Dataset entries
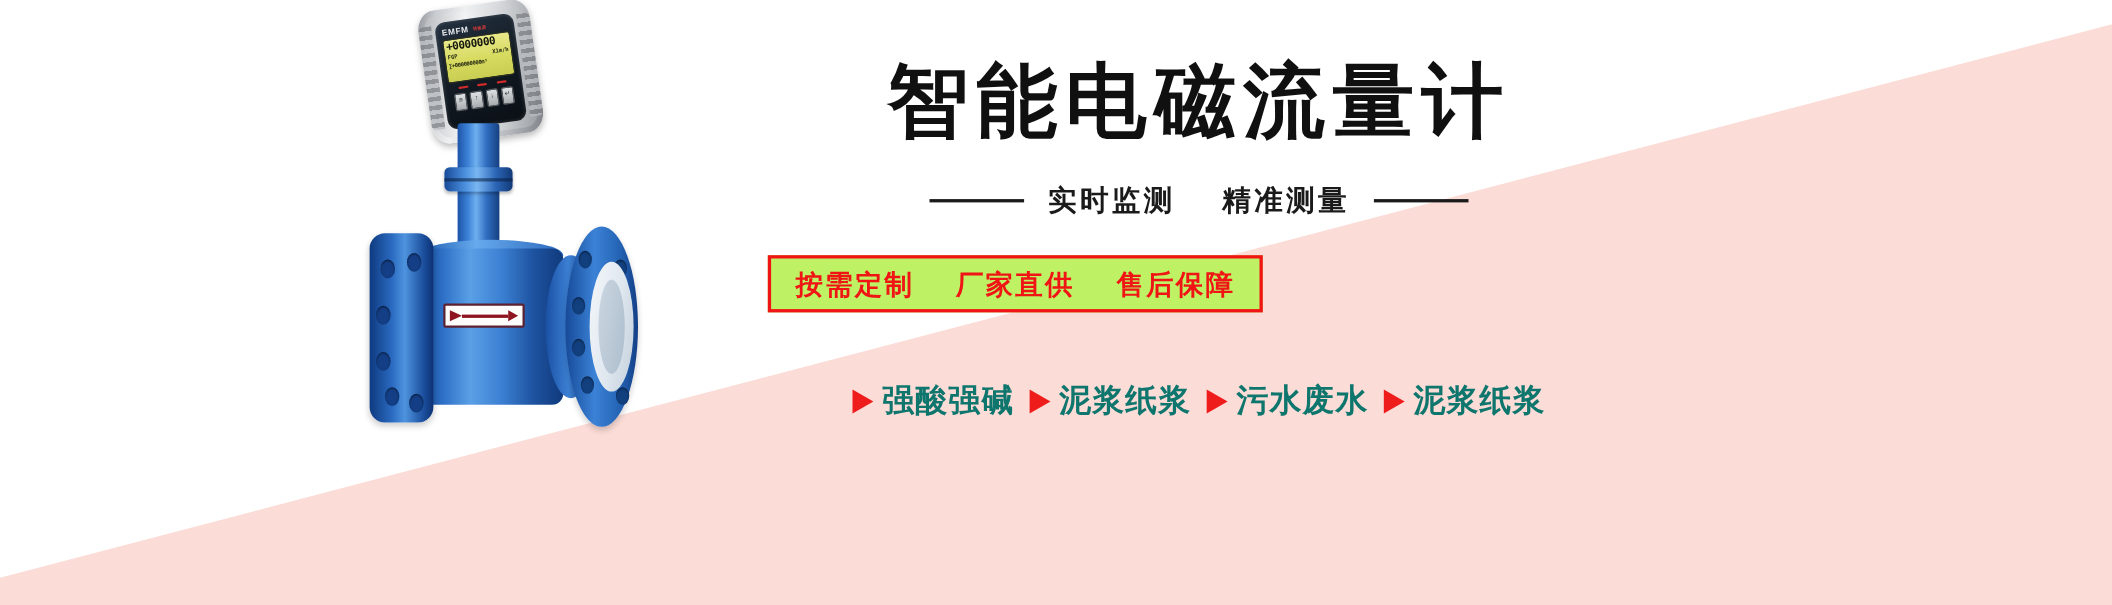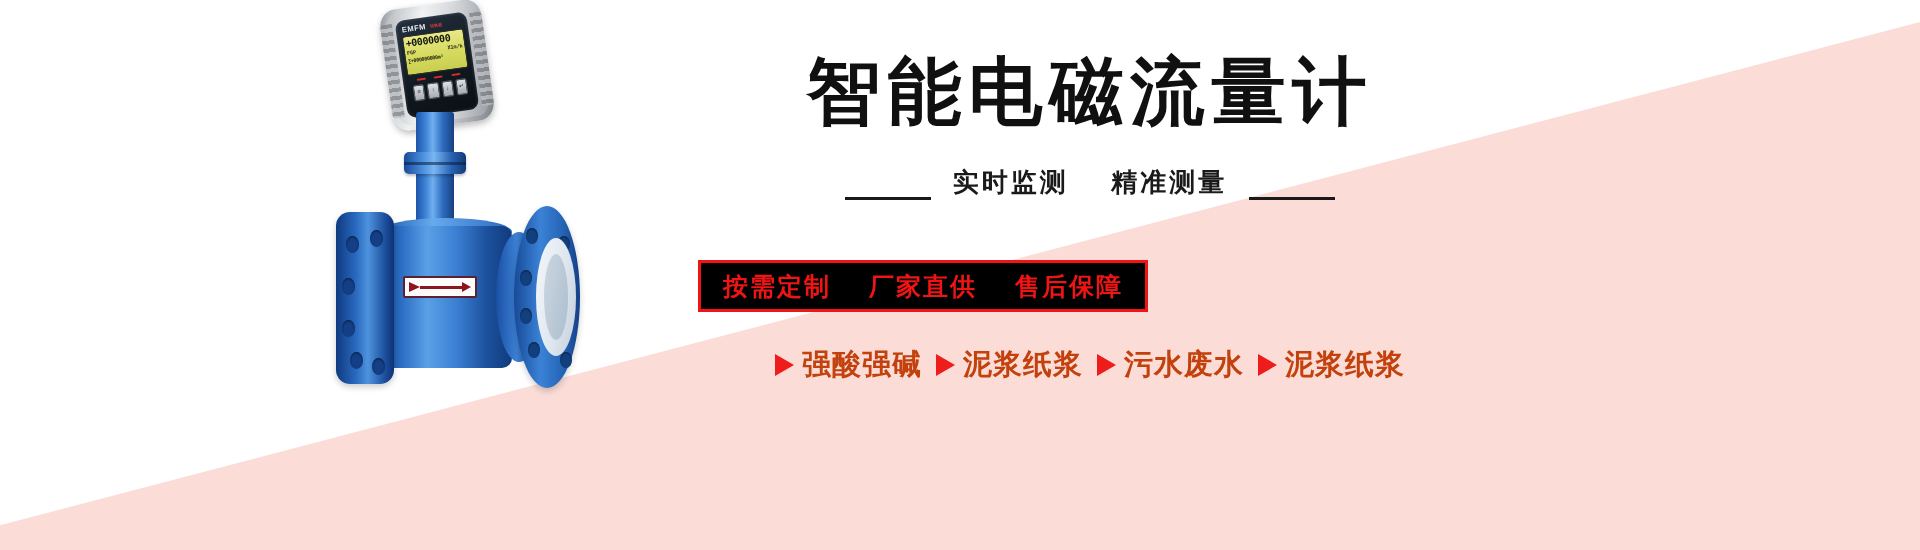--- a/index.html
+++ b/index.html
@@ -144,48 +144,48 @@
   .content{position:absolute;left:640px;top:0;width:900px;height:518px;}
 
   .title{
     position:absolute;left:0;top:50px;width:900px;text-align:center;
     font-size:74px;font-weight:bold;color:#101010;letter-spacing:7px;
     line-height:84px;white-space:nowrap;
   }
 
   .subtitle-wrap{
     position:absolute;left:0;top:165px;width:900px;
-    display:flex;align-items:flex-end;justify-content:center;gap:22px;
+    display:flex;align-items:center;justify-content:center;gap:22px;
   }
   .sub-rule{width:86px;height:3px;background:#1a1a1a;}
   .subtitle{
     font-size:26px;font-weight:bold;color:#1a1a1a;letter-spacing:3px;white-space:nowrap;
   }
   .subtitle .gap{display:inline-block;width:22px;}
 
   .redbox{
-    position:absolute;left:58px;top:260px;width:450px;height:52px;
-    border:3px solid #f01414;background:#000000;
+    position:absolute;left:58px;top:232px;width:450px;height:52px;
+    border:3px solid #f01414;background:#bef264;
     display:flex;align-items:center;justify-content:center;box-sizing:border-box;
   }
   .redbox-text{
     font-size:25px;font-weight:bold;color:#f01414;letter-spacing:2px;white-space:nowrap;
   }
   .redbox-text .gap{display:inline-block;width:20px;}
 
   .features{
     position:absolute;left:-25px;top:345px;width:950px;
     display:flex;align-items:center;justify-content:center;gap:14px;white-space:nowrap;
   }
   .feat{display:flex;align-items:center;gap:8px;}
   .feat .arrow{
     width:0;height:0;border-top:11px solid transparent;border-bottom:11px solid transparent;
     border-left:19px solid #ef1c1c;
   }
-  .feat .ftxt{font-size:29px;font-weight:bold;color:#c2410c;letter-spacing:1px;}
+  .feat .ftxt{font-size:29px;font-weight:bold;color:#0f766e;letter-spacing:1px;}
 </style>
 </head>
 <body>
 
 <div class="banner">
 
   <div class="bg-pink"></div>
 
   <div class="meter">
 

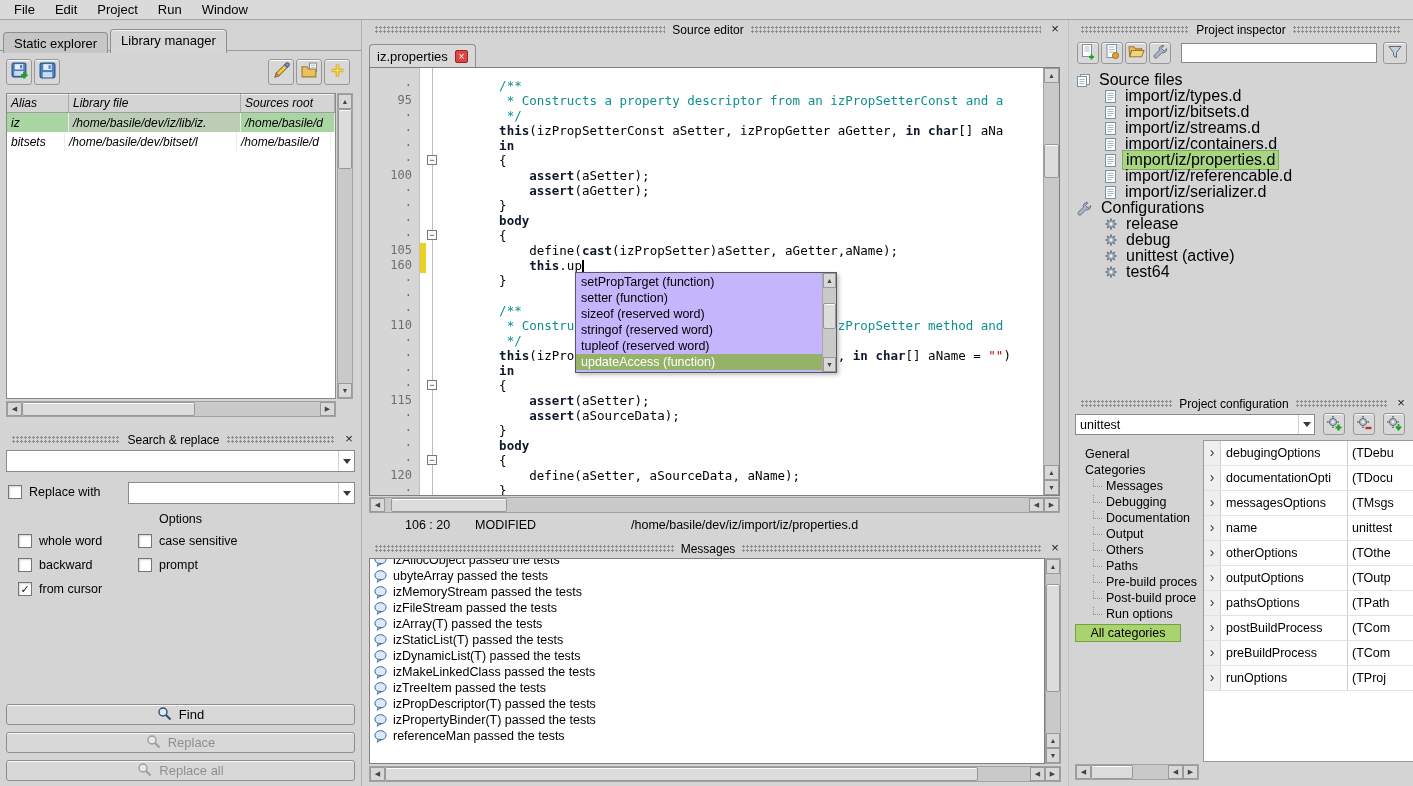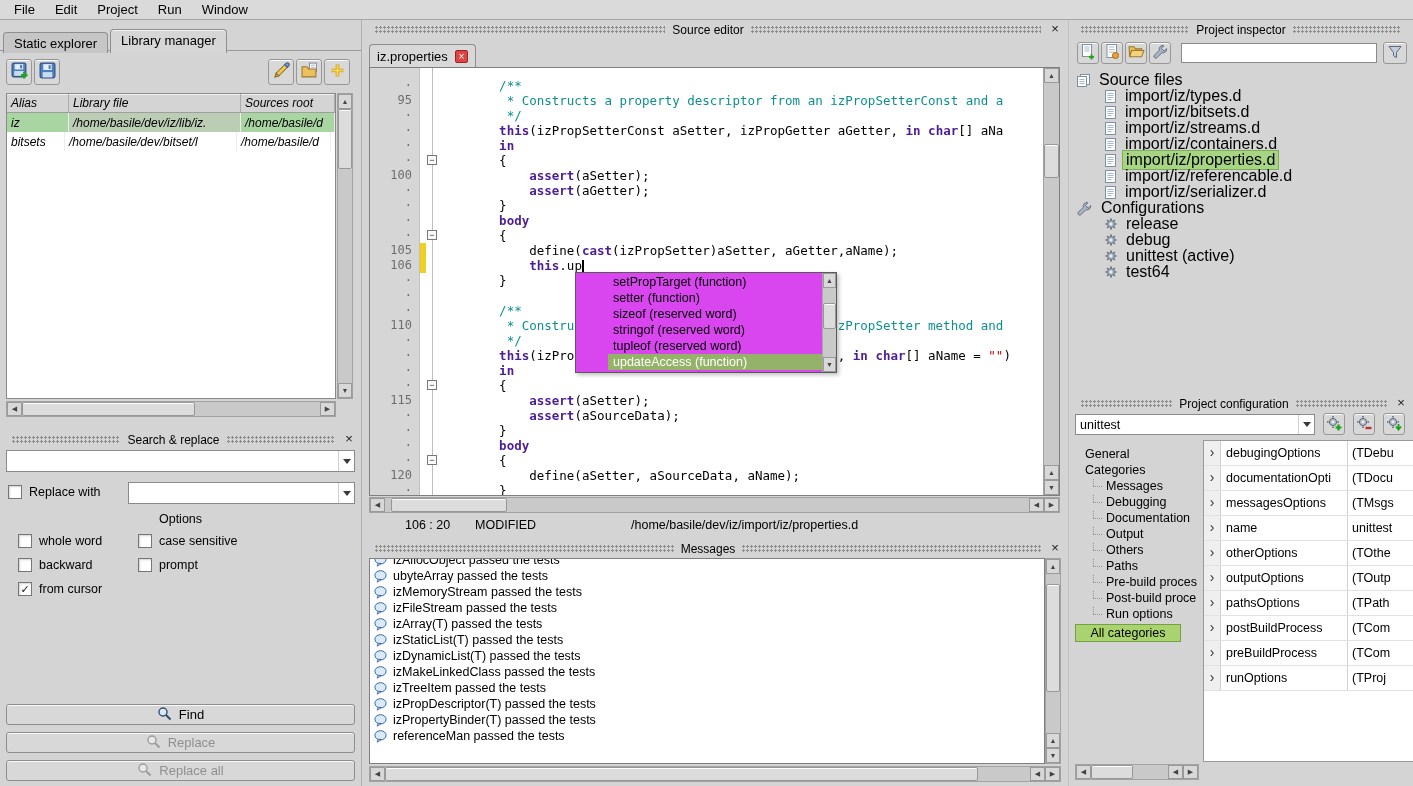--- a/index.html
+++ b/index.html
@@ -73,29 +73,29 @@
   .gl{height:15px;line-height:15px;}
   #editor-chg{width:6px;background:#fff;padding-top:10px;flex:none;}
   .chg{height:15px;}
   .chg.on{background:#eed020;}
   #editor-fold{width:13px;background:#fff;padding-top:10px;position:relative;flex:none;}
   #editor-fold::before{content:"";position:absolute;left:6px;top:0;bottom:0;width:1px;background:#bdbdbd;}
   .fl{height:15px;position:relative;}
   .foldbox{position:absolute;left:1px;top:2px;width:10px;height:10px;background:#fafafa;border:1px solid #787878;font-size:9px;line-height:8px;text-align:center;color:#333;}
   #editor-code{flex:1;padding-top:10px;padding-left:30px;font-family:"DejaVu Sans Mono",monospace;font-size:12.5px;overflow:hidden;}
   .cl{height:15px;line-height:15px;white-space:pre;}
-  .tk-k{color:#4c1d95;font-weight:bold;}
+  .tk-k{color:#0f172a;font-weight:bold;}
   .tk-c{color:#0e8f8f;}
   .tk-s{color:#c00000;}
   .tk-p{color:#000;}
   .caret{display:inline-block;width:2px;height:12px;background:#000;vertical-align:-2px;}
   #ed-vscroll{position:relative;width:16px;flex:none;border:none;border-left:1px solid #a2a2a2;}
 
   
-  #completion{position:absolute;left:212px;top:252px;width:262px;height:101px;background:#d946ef;border:1px solid #5a5a5a;z-index:10;display:flex;box-shadow:2px 2px 4px rgba(0,0,0,.25);padding-left:32px;}
+  #completion{position:absolute;left:212px;top:252px;width:262px;height:101px;background:#c4b5fd;border:1px solid #5a5a5a;z-index:10;display:flex;box-shadow:2px 2px 4px rgba(0,0,0,.25);}
   #completion-list{flex:1;overflow:hidden;padding-top:1px;}
   .ci{height:16px;line-height:16px;font-size:12.5px;padding:0 5px;white-space:nowrap;}
   .ci.sel{background:#94b369;color:#fff;}
   #completion .scroll.v{position:relative;width:14px;border:none;border-left:1px solid #a9a9a9;flex:none;}
 
   
   #statusbar{position:absolute;top:496px;left:6px;width:691px;height:19px;font-size:12.5px;}
   #statusbar span{position:absolute;top:2px;white-space:nowrap;}
 
   
@@ -309,21 +309,21 @@
           <div class="gl">·</div>
           <div class="gl">·</div>
           <div class="gl">·</div>
           <div class="gl">·</div>
           <div class="gl">100</div>
           <div class="gl">·</div>
           <div class="gl">·</div>
           <div class="gl">·</div>
           <div class="gl">·</div>
           <div class="gl">105</div>
-          <div class="gl cur">106</div>
+          <div class="gl cur">160</div>
           <div class="gl">·</div>
           <div class="gl">·</div>
           <div class="gl">·</div>
           <div class="gl">110</div>
           <div class="gl">·</div>
           <div class="gl">·</div>
           <div class="gl">·</div>
           <div class="gl">·</div>
           <div class="gl">115</div>
           <div class="gl">·</div>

# WHAT NEEDS TO BE DONE
The answer is the complete set of records, copied exactly, with pictures omitted.

# WRITTEN ANSWER
--- a/index.html
+++ b/index.html
@@ -144,48 +144,48 @@
   .content{position:absolute;left:640px;top:0;width:900px;height:518px;}
 
   .title{
     position:absolute;left:0;top:50px;width:900px;text-align:center;
     font-size:74px;font-weight:bold;color:#101010;letter-spacing:7px;
     line-height:84px;white-space:nowrap;
   }
 
   .subtitle-wrap{
     position:absolute;left:0;top:165px;width:900px;
-    display:flex;align-items:flex-end;justify-content:center;gap:22px;
+    display:flex;align-items:center;justify-content:center;gap:22px;
   }
   .sub-rule{width:86px;height:3px;background:#1a1a1a;}
   .subtitle{
     font-size:26px;font-weight:bold;color:#1a1a1a;letter-spacing:3px;white-space:nowrap;
   }
   .subtitle .gap{display:inline-block;width:22px;}
 
   .redbox{
-    position:absolute;left:58px;top:260px;width:450px;height:52px;
-    border:3px solid #f01414;background:#000000;
+    position:absolute;left:58px;top:232px;width:450px;height:52px;
+    border:3px solid #f01414;background:#bef264;
     display:flex;align-items:center;justify-content:center;box-sizing:border-box;
   }
   .redbox-text{
     font-size:25px;font-weight:bold;color:#f01414;letter-spacing:2px;white-space:nowrap;
   }
   .redbox-text .gap{display:inline-block;width:20px;}
 
   .features{
     position:absolute;left:-25px;top:345px;width:950px;
     display:flex;align-items:center;justify-content:center;gap:14px;white-space:nowrap;
   }
   .feat{display:flex;align-items:center;gap:8px;}
   .feat .arrow{
     width:0;height:0;border-top:11px solid transparent;border-bottom:11px solid transparent;
     border-left:19px solid #ef1c1c;
   }
-  .feat .ftxt{font-size:29px;font-weight:bold;color:#c2410c;letter-spacing:1px;}
+  .feat .ftxt{font-size:29px;font-weight:bold;color:#0f766e;letter-spacing:1px;}
 </style>
 </head>
 <body>
 
 <div class="banner">
 
   <div class="bg-pink"></div>
 
   <div class="meter">
 

--- a/index.html
+++ b/index.html
@@ -73,29 +73,29 @@
   .gl{height:15px;line-height:15px;}
   #editor-chg{width:6px;background:#fff;padding-top:10px;flex:none;}
   .chg{height:15px;}
   .chg.on{background:#eed020;}
   #editor-fold{width:13px;background:#fff;padding-top:10px;position:relative;flex:none;}
   #editor-fold::before{content:"";position:absolute;left:6px;top:0;bottom:0;width:1px;background:#bdbdbd;}
   .fl{height:15px;position:relative;}
   .foldbox{position:absolute;left:1px;top:2px;width:10px;height:10px;background:#fafafa;border:1px solid #787878;font-size:9px;line-height:8px;text-align:center;color:#333;}
   #editor-code{flex:1;padding-top:10px;padding-left:30px;font-family:"DejaVu Sans Mono",monospace;font-size:12.5px;overflow:hidden;}
   .cl{height:15px;line-height:15px;white-space:pre;}
-  .tk-k{color:#4c1d95;font-weight:bold;}
+  .tk-k{color:#0f172a;font-weight:bold;}
   .tk-c{color:#0e8f8f;}
   .tk-s{color:#c00000;}
   .tk-p{color:#000;}
   .caret{display:inline-block;width:2px;height:12px;background:#000;vertical-align:-2px;}
   #ed-vscroll{position:relative;width:16px;flex:none;border:none;border-left:1px solid #a2a2a2;}
 
   
-  #completion{position:absolute;left:212px;top:252px;width:262px;height:101px;background:#d946ef;border:1px solid #5a5a5a;z-index:10;display:flex;box-shadow:2px 2px 4px rgba(0,0,0,.25);padding-left:32px;}
+  #completion{position:absolute;left:212px;top:252px;width:262px;height:101px;background:#c4b5fd;border:1px solid #5a5a5a;z-index:10;display:flex;box-shadow:2px 2px 4px rgba(0,0,0,.25);}
   #completion-list{flex:1;overflow:hidden;padding-top:1px;}
   .ci{height:16px;line-height:16px;font-size:12.5px;padding:0 5px;white-space:nowrap;}
   .ci.sel{background:#94b369;color:#fff;}
   #completion .scroll.v{position:relative;width:14px;border:none;border-left:1px solid #a9a9a9;flex:none;}
 
   
   #statusbar{position:absolute;top:496px;left:6px;width:691px;height:19px;font-size:12.5px;}
   #statusbar span{position:absolute;top:2px;white-space:nowrap;}
 
   
@@ -309,21 +309,21 @@
           <div class="gl">·</div>
           <div class="gl">·</div>
           <div class="gl">·</div>
           <div class="gl">·</div>
           <div class="gl">100</div>
           <div class="gl">·</div>
           <div class="gl">·</div>
           <div class="gl">·</div>
           <div class="gl">·</div>
           <div class="gl">105</div>
-          <div class="gl cur">106</div>
+          <div class="gl cur">160</div>
           <div class="gl">·</div>
           <div class="gl">·</div>
           <div class="gl">·</div>
           <div class="gl">110</div>
           <div class="gl">·</div>
           <div class="gl">·</div>
           <div class="gl">·</div>
           <div class="gl">·</div>
           <div class="gl">115</div>
           <div class="gl">·</div>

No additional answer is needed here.